Find the equation of the tangents given the gradient

Question

We're given that $x^2 + (y+2)^2 = 4$ and we're asked to find the equation of the lines where the gradient $=1$

Through implicit differentiation I got $x + (y+2)y'=0$ and if $y'=1$ then:

$y=-x-2$ is the relation where $y'=1$, which makes no sense to me.

I'm missing on something, so how do you go about finding the equations? (I know there're two.)

Answer 1

By implicit differentiation of $x^2+(y+2)^2=4$, we get $$2x+2(y+2)y'=0$$ or $$y'=\frac{-x}{y+2}$$ If we isolate $y$ in the equation of the circle, we have $$y=\sqrt{4-x^2}-2$$ hence $$y'=\frac{-x}{\sqrt{4-x^2}-2+2}$$ $$=\frac{-x}{\sqrt{4-x^2}}$$ Now letting $y'=1$ and solving for $x$ yields the two solutions $x=\pm \sqrt{2}$. These give the corresponding $y$-values of $\mp \sqrt{2}-2$.

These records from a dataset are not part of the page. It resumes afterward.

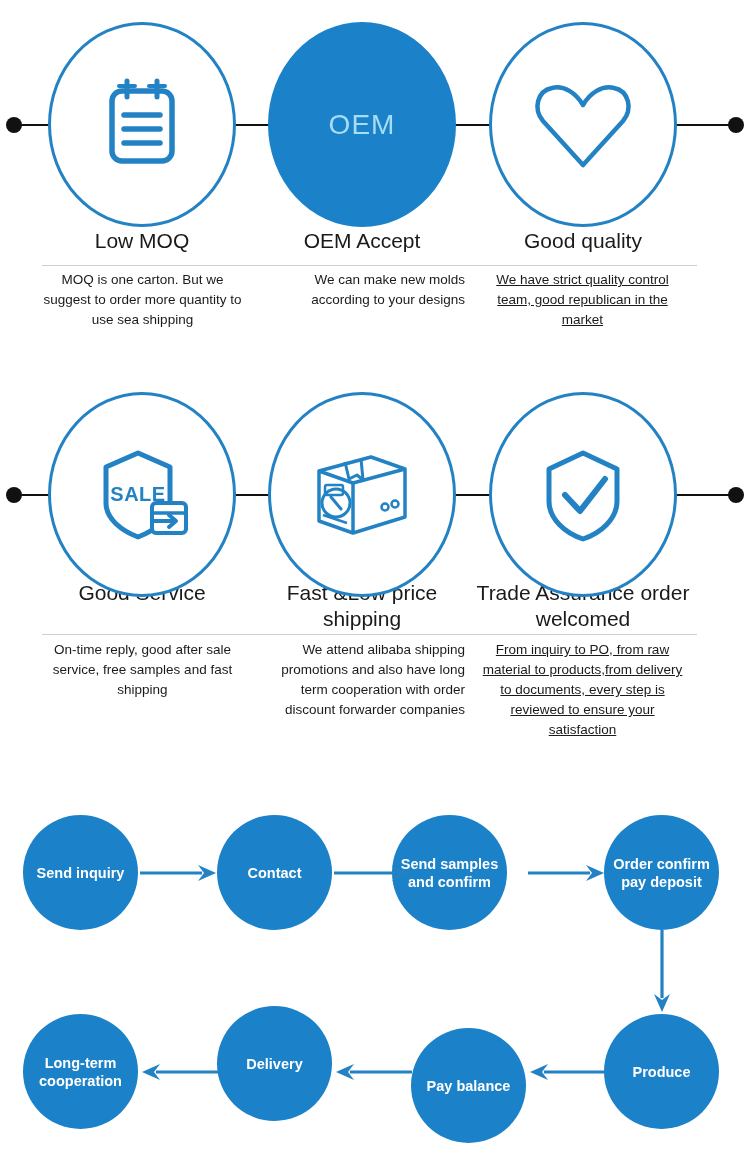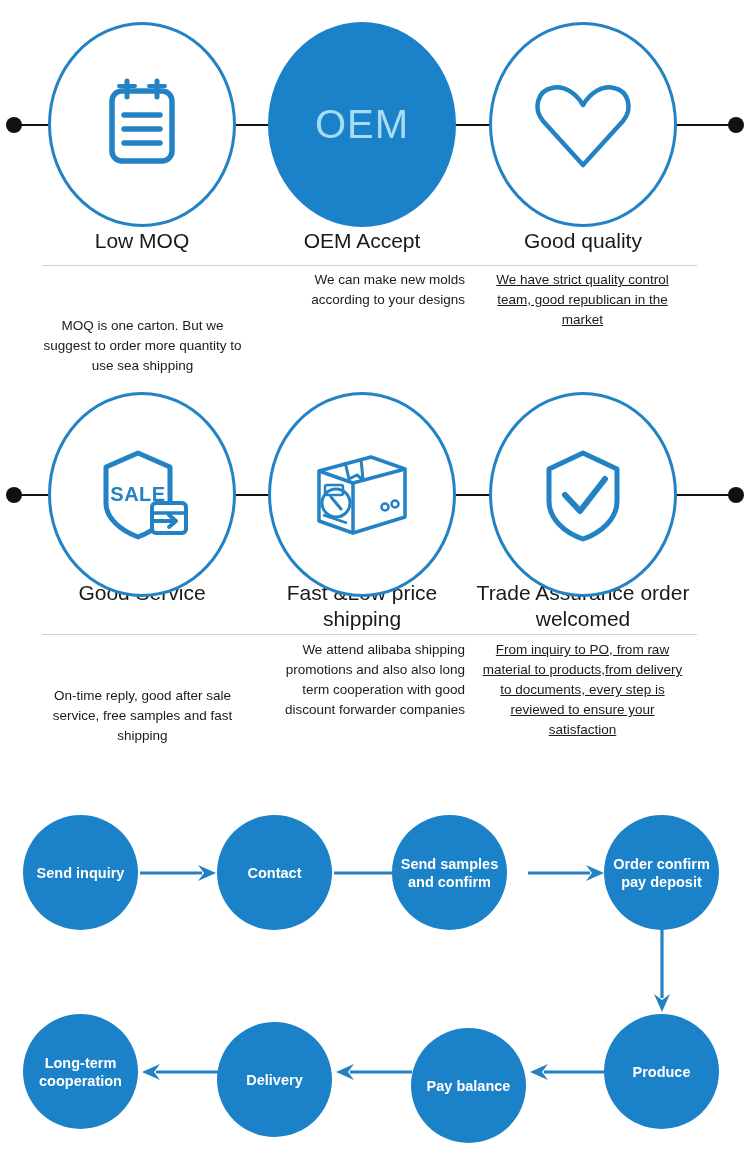"OEM" .oem-text { font-size: 40px -> 28px }
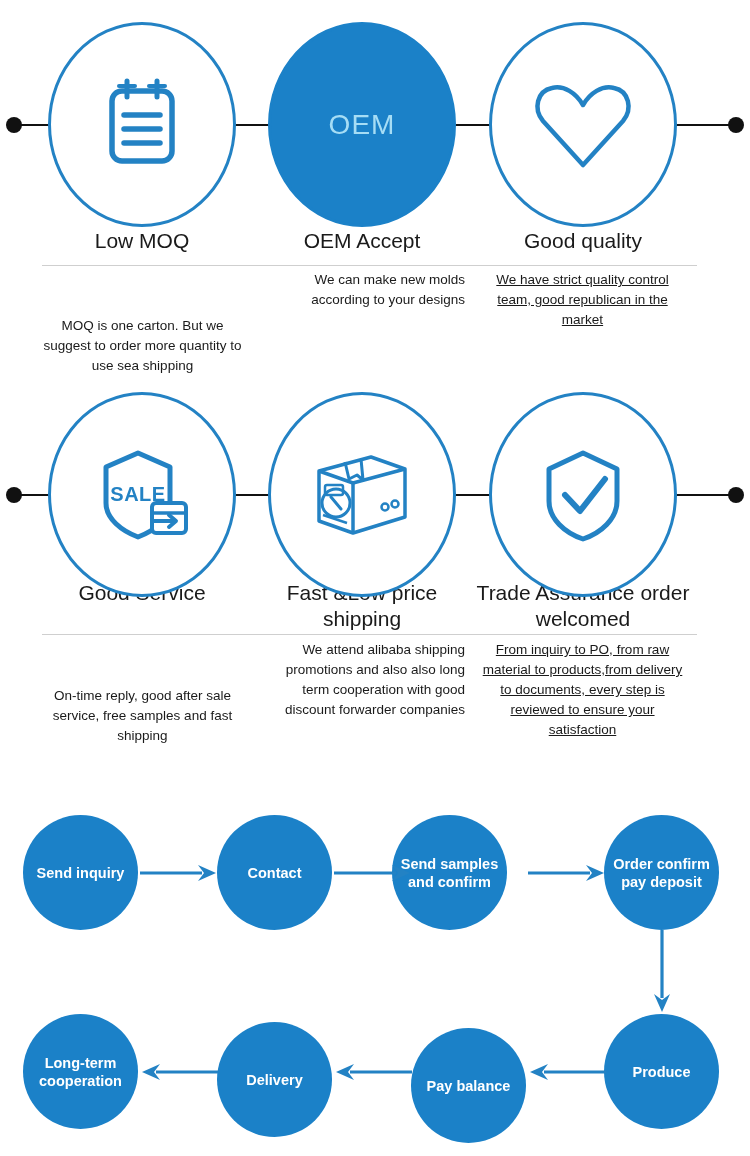"MOQ is one carton. But" .desc.d1 { margin-top: 46px -> none }
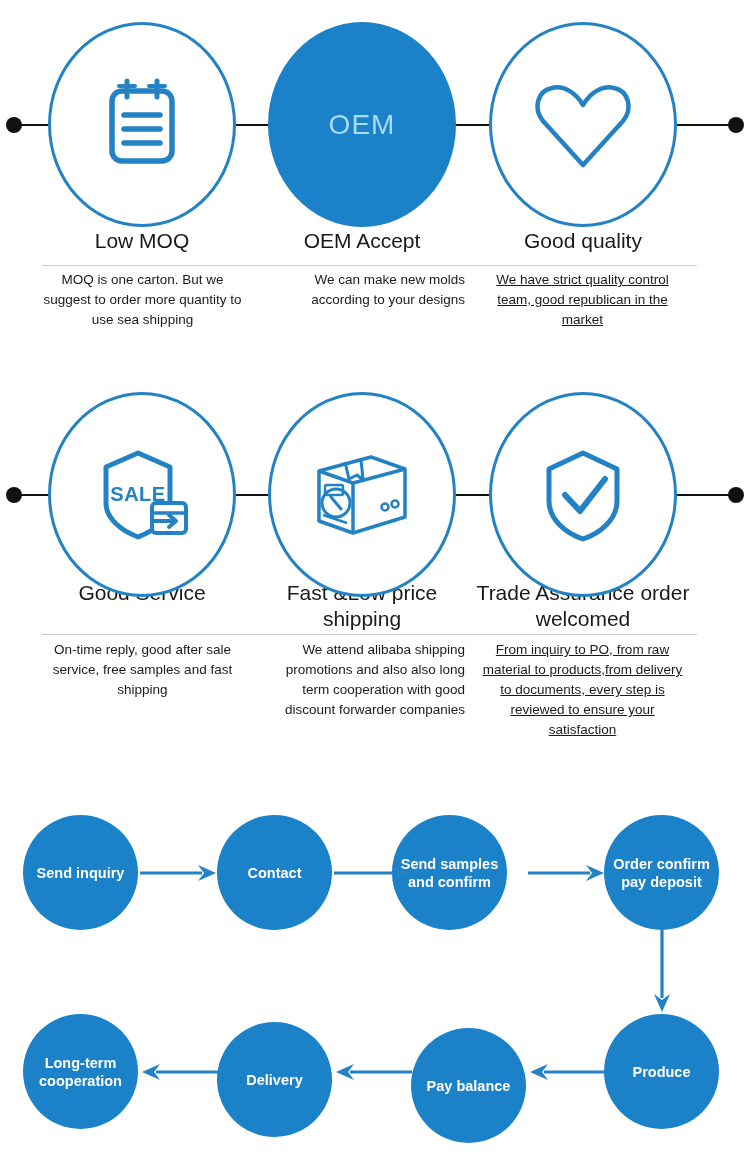"We attend alibaba shipping promotions" div.desc { text: also long term cooperation with good -> have long term cooperation with order }
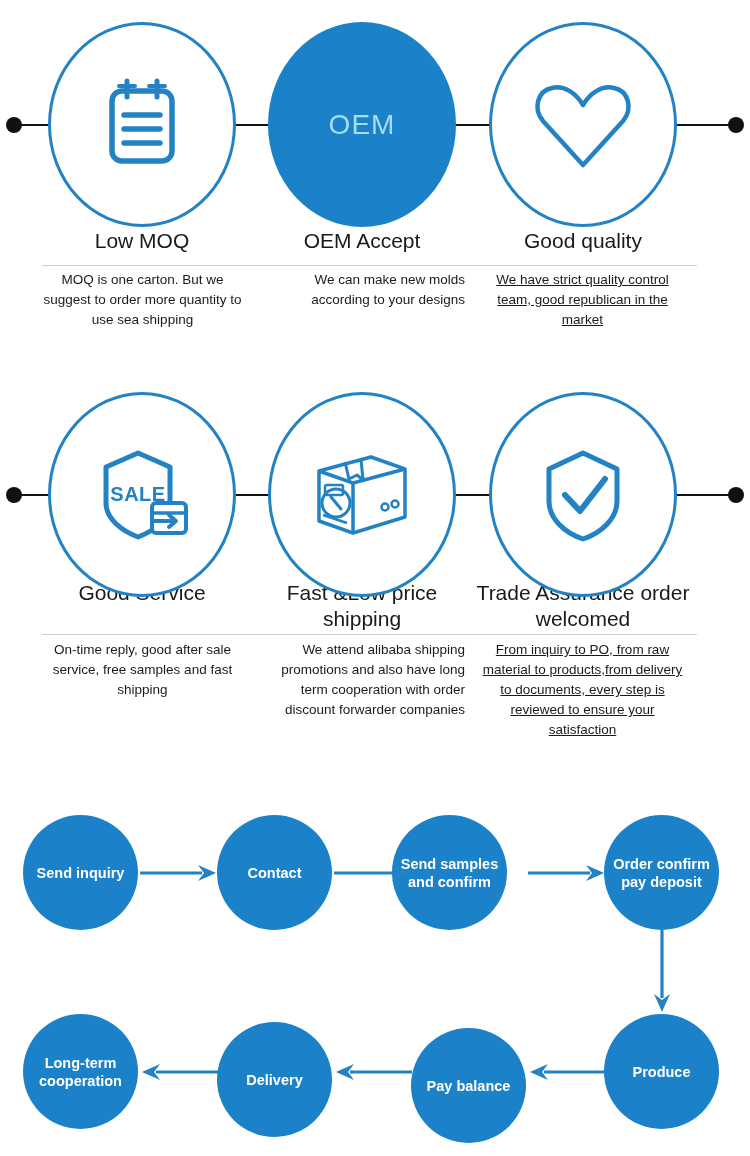"Delivery" div.node { top: 222px -> 206px }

Using point-slope form, the two equations are then $$y+\sqrt{2}+2=x-\sqrt{2}$$ and $$y-\sqrt{2}+2=x+\sqrt{2}$$ or in more commonly-used slope-intercept form as $$y=x-2\sqrt{2}-2$$ $$y=x+2\sqrt{2}-2$$

Answer 2

the equation $x^2 + (y+2)^2 = 4$ is the graph of the circle centered at $(0, -2)$ and of radius $2.$ tangents at the end of the diameter joining the points $(\sqrt 2, -2 - \sqrt 2), (-\sqrt 2, -2 + \sqrt 2)$ has the slope $1.$ they are given by $$x - y = \pm(2\sqrt 2 - 2).$$